Wee Khoon Chong, estrategista macro da BNY em Hong Kong, escreveu em relatório para clientes: “O ambiente de risco na Ásia continua a se deteriorar. Correção das ações de tecnologia, fortalecimento do dólar, elevação dos preços do petróleo e tensões geopolíticas persistentes apontam para posições mais defensivas.”
Venda de ações de tecnologia não cessa, setor de semicondutores entra em mercado de baixa
A recente turbulência do mercado não é movida por um único fator. Antes mesmo da escalada das tensões no Oriente Médio, a venda de ações de tecnologia já havia se intensificado na sexta-feira passada — com o índice de semicondutores da Filadélfia entrando oficialmente em bear market.
Os futuros do Nasdaq 100 subiram levemente 0,1% nesta segunda-feira, mas o sentimento de mercado permaneceu frágil.

Kyle Rodda, analista sênior da Capital.com, apontou em relatório que a escalada das tensões no Oriente Médio “será sentida de modo agudo nos mercados asiáticos hoje”. Ele escreveu que a alta adicional dos preços do petróleo deve ameaçar a atividade econômica em “regiões altamente dependentes da importação de energia”, ao passo que a queda nas ações de semicondutores está “provocando um processo abrangente de desalavancagem global”.
Expectativas de inflação sobem, apostas em aumento de juros crescem
O preço do petróleo já subiu mais de 20% neste mês, reacendendo as preocupações com a inflação.
O presidente do Federal Reserve, Walsh, já afirmou de forma clara que conter a inflação está na agenda como prioridade máxima.

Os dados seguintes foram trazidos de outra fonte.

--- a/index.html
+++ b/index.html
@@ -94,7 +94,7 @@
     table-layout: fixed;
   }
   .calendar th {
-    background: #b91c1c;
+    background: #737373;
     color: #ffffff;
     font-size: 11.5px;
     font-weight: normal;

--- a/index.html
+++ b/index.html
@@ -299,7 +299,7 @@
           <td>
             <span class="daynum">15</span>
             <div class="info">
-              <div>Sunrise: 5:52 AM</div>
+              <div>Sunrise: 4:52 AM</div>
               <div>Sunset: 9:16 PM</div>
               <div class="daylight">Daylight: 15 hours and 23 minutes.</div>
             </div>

Atualmente, o mercado acompanha a divulgação do PMI de julho desta semana para avaliar se a resiliência da economia dos EUA é suficiente para sustentar um aumento de juros pelo Fed em setembro ou outubro.
Elias Haddad, chefe de estratégia global de mercados do Brown Brothers Harriman, escreveu em relatório: “Se o PMI de julho comprovar ainda mais a força relativa da economia dos EUA, o dólar poderá obter impulso de alta esta semana.”

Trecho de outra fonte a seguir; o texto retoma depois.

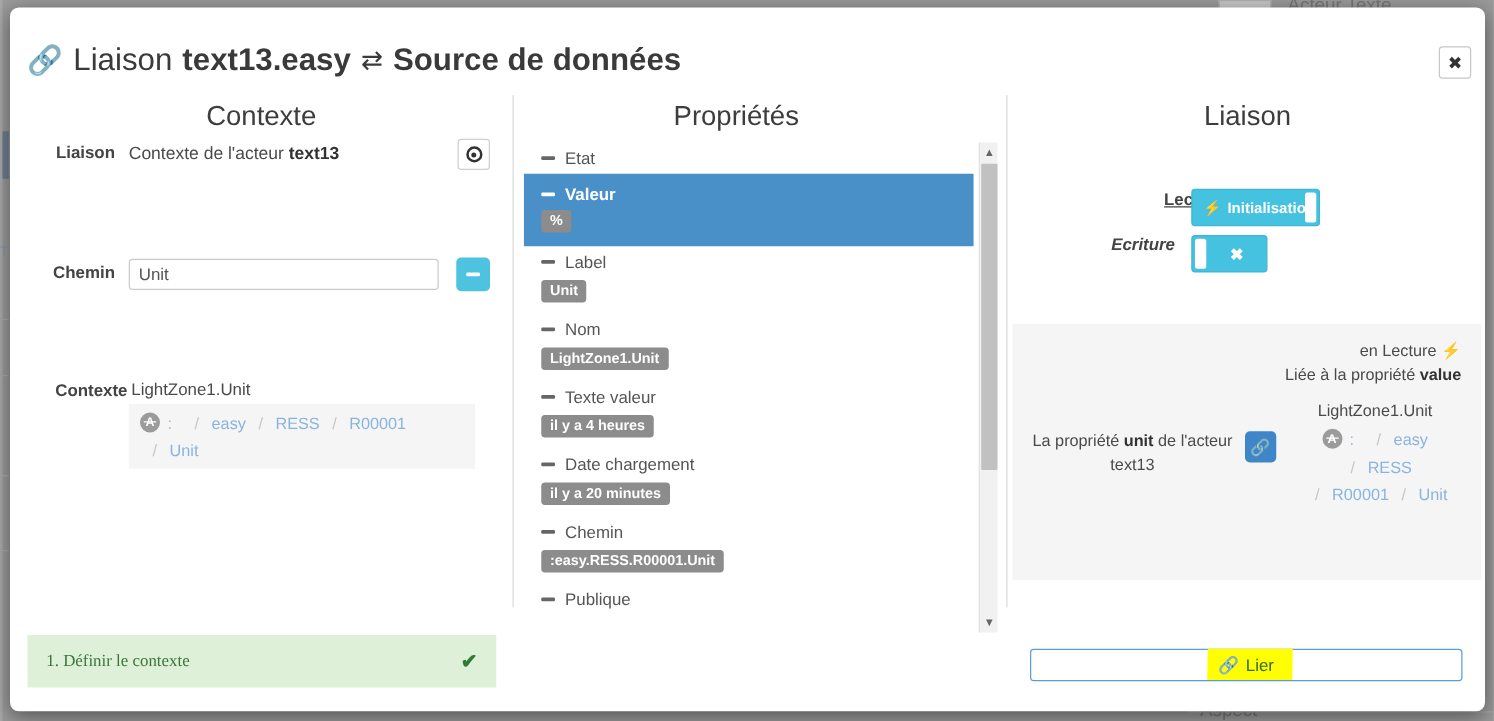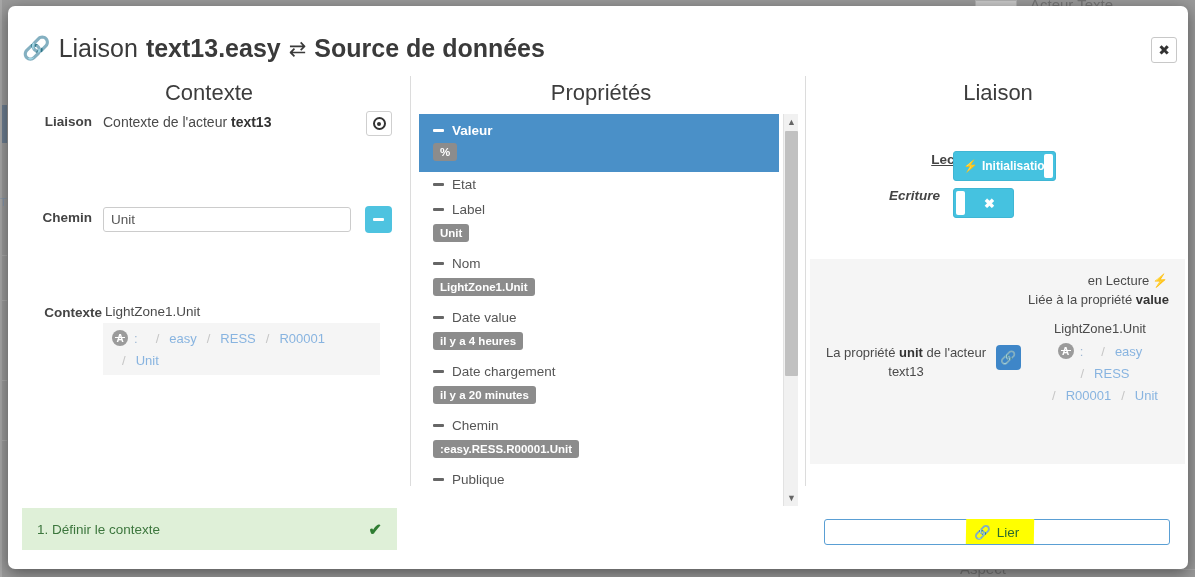--- a/index.html
+++ b/index.html
@@ -78,7 +78,7 @@
     text-align:center;
   }
   #col-head-contexte{ left:0; width:402px; }
-  #col-head-proprietes{ left:400px; width:386px; }
+  #col-head-proprietes{ left:388px; width:386px; }
   #col-head-liaison{ left:800px; width:380px; }
 
   .v-divider{

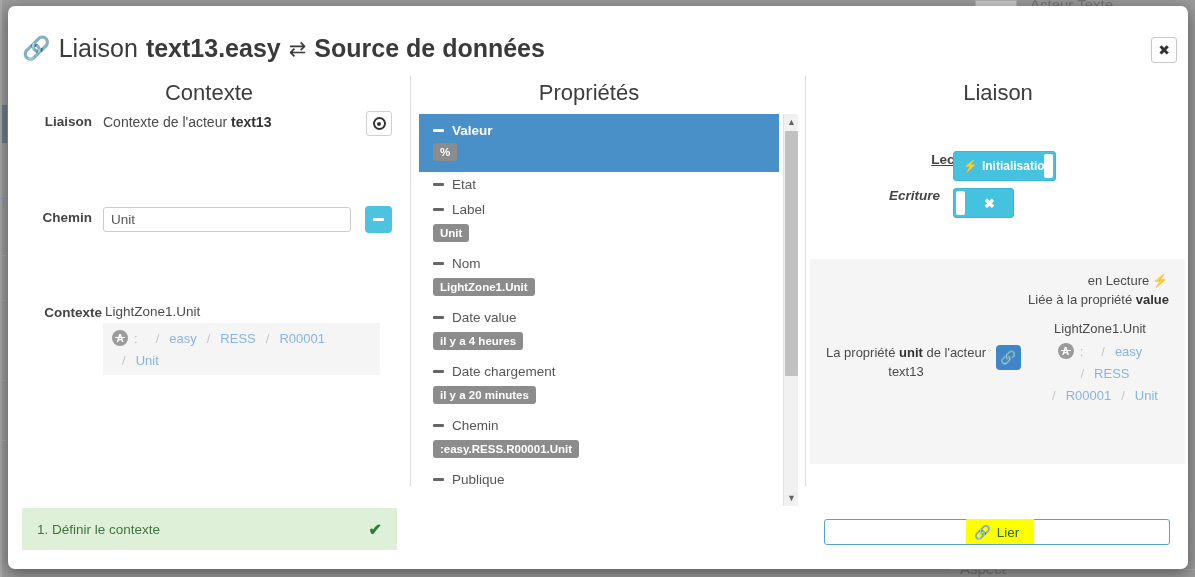--- a/index.html
+++ b/index.html
@@ -418,19 +418,19 @@
   </div>
 
   <div id="prop-list">
+    <div class="prop-item">
+      <div class="prop-name">
+        <span class="prop-dash"></span>
+        <span>Etat</span>
+      </div>
+    </div>
+
     <div class="prop-item selected">
       <div class="prop-name">
         <span class="prop-dash"></span>
         <span>Valeur</span>
       </div>
       <span class="prop-badge">%</span>
-    </div>
-
-    <div class="prop-item">
-      <div class="prop-name">
-        <span class="prop-dash"></span>
-        <span>Etat</span>
-      </div>
     </div>
 
     <div class="prop-item">

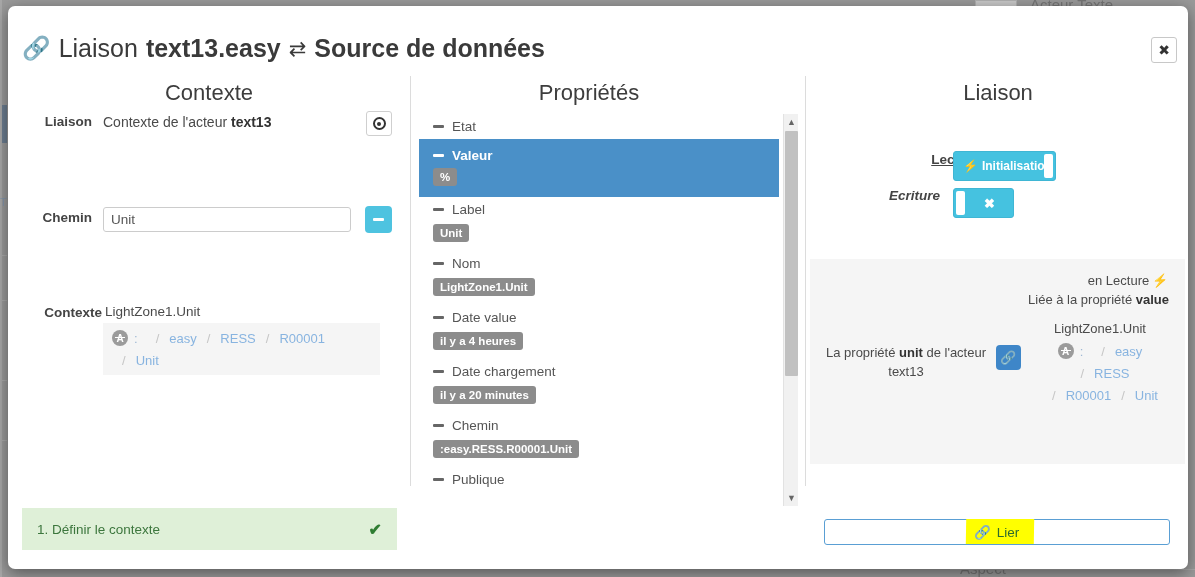--- a/index.html
+++ b/index.html
@@ -452,7 +452,7 @@
     <div class="prop-item">
       <div class="prop-name">
         <span class="prop-dash"></span>
-        <span>Date value</span>
+        <span>Texte valeur</span>
       </div>
       <span class="prop-badge">il y a 4 heures</span>
     </div>

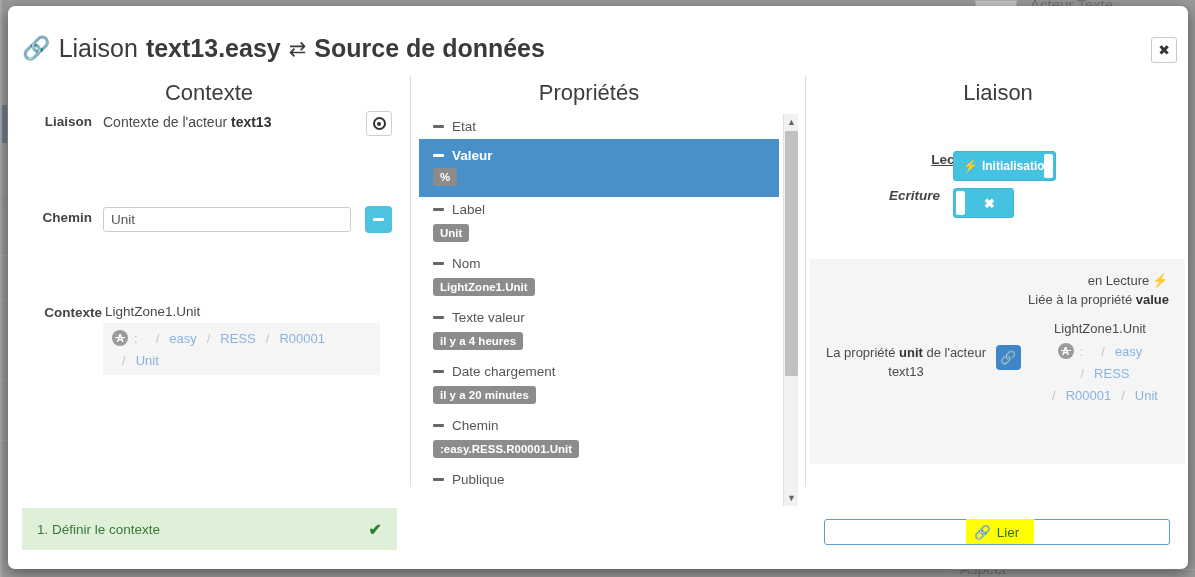--- a/index.html
+++ b/index.html
@@ -311,6 +311,7 @@
     left:14px; top:502px; width:375px;
     background:#dff0d8; color:#3c763d;
     justify-content:space-between;
+    font-family:Liberation Serif, serif;
   }
   #footer-proprietes{
     left:410px; top:502px; width:375px;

O índice do dólar ficou praticamente estável nesta segunda-feira, com o euro cotado a 1,1430 e o iene a 162,50.
O ouro à vista estendeu a tendência de queda da semana passada, tendo recuado brevemente abaixo dos 4.000 dólares; prata e platina caíram junto — a alta do petróleo reforçou a expectativa de que “os juros permanecerão elevados por mais tempo”, reduzindo o apelo dos metais preciosos como refúgio seguro.